He still wondered if he knew them. Maybe he wasn't alone in this forgetting. Maybe there were other phones.
The phone showed up on his third day in the hospital, when Keiko had returned his clothes. It was the only non-clothing thing he'd had - no wallet, no ID, no keys, nothing but that phone. He'd scoured its memory, looking for any phone numbers or missed calls, but only found a voicemail pre-programmed into speed-dial, with no messages. The phone remained silent until he, after begging Keiko for a favor, had gone into the bathroom to shave. He'd looked at himself in the mirror very carefully and noticed a small scar near his left ear that he almost remembered getting. The more he'd stared at the scar, the more he almost saw a face or knew a name.
Then the phone rang, nearly scaring him out of his pants. It was an unidentified number, and a voice told him his name - Nagase Tomoya - and his age - 32 - before abruptly disconnecting.
It had felt right, and Nagase had not questioned it. Keiko had been a bit disappointed that her guess hadn't been right, but a sponge bath had helped her feelings recover. Not even a couple psych evaluations could help the doctors understand his sudden and limited memory recovery. Nagase hadn't mentioned the phone. How could he? "Oh, yes, Doctor, the phone told me who I was, and I didn't even bother to question it. … Wait, what do you mean, I'm staying indefinitely?

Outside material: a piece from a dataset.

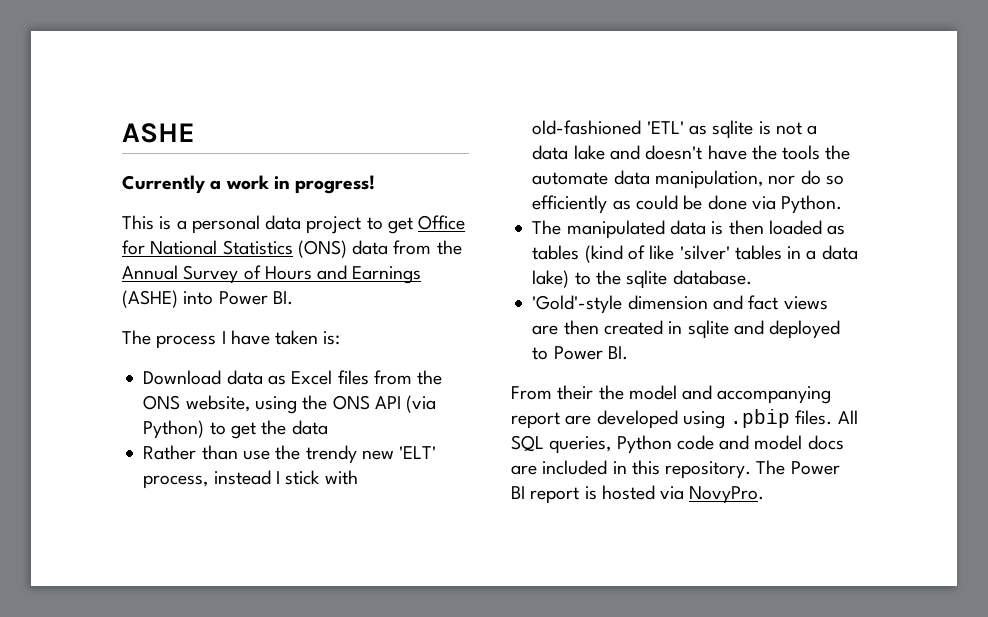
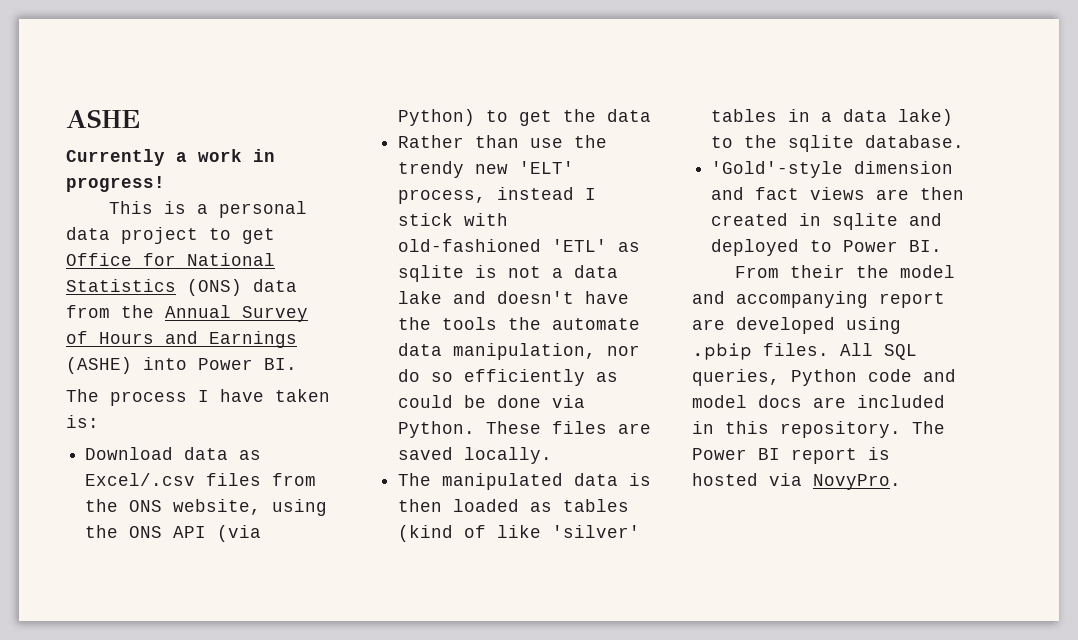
- Download data as Excel files from the ONS website, using the ONS API (via Python) to get the data
+ Download data as Excel/.csv files from the ONS website, using the ONS API (via Python) to get the data
+ These files are saved locally.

The phone only rang once more while Nagase was in the hospital (after seeing a familiar-seeming map of Tokyo on the wall in an office, the voice provided him with an address). The voice was different each time, a trend that continued after he left - old, young, male, female. No pattern ever developed, and no voice ever repeated. Nagase had no idea how many people were calling, nor how much they knew about him.

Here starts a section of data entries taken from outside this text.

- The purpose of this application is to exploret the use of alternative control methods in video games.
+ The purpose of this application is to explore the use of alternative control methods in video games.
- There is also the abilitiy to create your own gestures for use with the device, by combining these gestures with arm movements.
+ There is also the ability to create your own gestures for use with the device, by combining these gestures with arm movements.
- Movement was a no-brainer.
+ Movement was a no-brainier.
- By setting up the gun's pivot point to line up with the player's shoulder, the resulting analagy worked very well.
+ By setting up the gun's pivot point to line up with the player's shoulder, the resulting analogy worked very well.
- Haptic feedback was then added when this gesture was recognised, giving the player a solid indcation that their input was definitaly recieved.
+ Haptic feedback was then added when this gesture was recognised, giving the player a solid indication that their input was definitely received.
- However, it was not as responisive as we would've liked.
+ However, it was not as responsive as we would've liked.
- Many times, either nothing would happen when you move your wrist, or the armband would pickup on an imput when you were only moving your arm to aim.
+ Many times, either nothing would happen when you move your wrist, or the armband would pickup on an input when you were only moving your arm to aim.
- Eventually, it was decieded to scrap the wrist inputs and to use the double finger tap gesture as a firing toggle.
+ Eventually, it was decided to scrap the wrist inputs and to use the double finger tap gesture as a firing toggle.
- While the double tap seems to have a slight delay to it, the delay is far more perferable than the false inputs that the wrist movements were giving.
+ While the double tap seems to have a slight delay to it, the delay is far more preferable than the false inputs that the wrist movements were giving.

He'd persuaded Keiko to help him check himself out of the hospital. The doctors' biggest concern was that he had no place to go, but the phone had given him the address - and it had again felt right. The doctor had bought this confidence and signed off on letting Nagase go (though Nagase had asked for one last sponge bath; Keiko gladly acquiesced - and brought pudding).
Things had been easier before he started remembering. It was all pudding and sponge baths and smokes snuck from vending machine restockers, and no worrying about phone calls or familiar feelings or pings… or strangely familiar attractive men walking across the street. Who had that been? Did the phone not know? The phone knew everything, it seemed. It had gotten Nagase his apartment back, it had provided his banking access codes, it had found him a job hauling boxes at a bookshop (and even given the manager's daughter's name, upon whose use Nagase had instantly been endeared to the man), it had even identified people on TV (Tano Shingo was decidedly unfunny; Nagase tried to change the channel every time he saw the guy, but he was everywhere).
But the phone hadn't rung after Nagase pinged on the man - he was familiar, somehow, but how? The phone usually rang within thirty seconds of that surprised vague recollection feeling Nagase had come to call a ping, but today? Nothing. Nothing, and it was driving Nagase crazy.
He rolled over and buried his face into his pillow. Turning his head, he glared at the still and silent phone. Ring, damn you. he thought.
It stayed quiet.
---
Work sucked, Nagase decided as he lifted his third glass of beer. The manual labor was surprisingly relaxing, which he didn't mind at all. The people were a different story entirely. The phone had found a medium-sized bookshop to employ him, right on a busy corner - almost as if it wanted him to see and eventually remember more people. But the people who came into the shop needed help and didn't know what books they wanted. Relying on about a week's worth of book knowledge was frustrating. How could he know the third-best selling non-fiction work from five weeks ago? More to the point, he mused between gulps, why would anyone want to know that? He didn't get people, and that didn't feel like a new development.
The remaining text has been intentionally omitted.